<<<<

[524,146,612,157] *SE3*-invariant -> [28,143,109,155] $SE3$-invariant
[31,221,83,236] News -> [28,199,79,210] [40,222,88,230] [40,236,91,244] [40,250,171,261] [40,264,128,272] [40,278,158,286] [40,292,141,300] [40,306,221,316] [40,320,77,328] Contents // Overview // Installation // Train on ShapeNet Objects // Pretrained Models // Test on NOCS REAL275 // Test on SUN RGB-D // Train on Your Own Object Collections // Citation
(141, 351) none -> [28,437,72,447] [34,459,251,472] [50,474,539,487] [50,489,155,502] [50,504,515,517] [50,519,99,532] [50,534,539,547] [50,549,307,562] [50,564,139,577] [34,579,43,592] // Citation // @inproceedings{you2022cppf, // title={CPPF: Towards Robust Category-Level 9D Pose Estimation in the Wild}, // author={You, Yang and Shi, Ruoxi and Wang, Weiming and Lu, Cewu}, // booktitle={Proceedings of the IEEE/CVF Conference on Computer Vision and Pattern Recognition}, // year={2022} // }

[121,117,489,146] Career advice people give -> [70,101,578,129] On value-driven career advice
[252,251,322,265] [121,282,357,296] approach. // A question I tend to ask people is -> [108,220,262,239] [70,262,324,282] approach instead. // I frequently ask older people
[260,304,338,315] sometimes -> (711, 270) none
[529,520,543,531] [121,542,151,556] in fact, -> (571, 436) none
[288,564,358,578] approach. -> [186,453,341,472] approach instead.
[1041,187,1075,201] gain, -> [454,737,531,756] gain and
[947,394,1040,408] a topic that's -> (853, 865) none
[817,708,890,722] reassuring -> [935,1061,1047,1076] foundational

>>>>

TASK INSTRUCTIONS:
Your answer should consist of each line of the data above in which the word "people" occurs.

SOLUTION TO THIS PROBLEM:
[121,117,489,146] Career advice people give -> [70,101,578,129] On value-driven career advice
[252,251,322,265] [121,282,357,296] approach. // A question I tend to ask people is -> [108,220,262,239] [70,262,324,282] approach instead. // I frequently ask older people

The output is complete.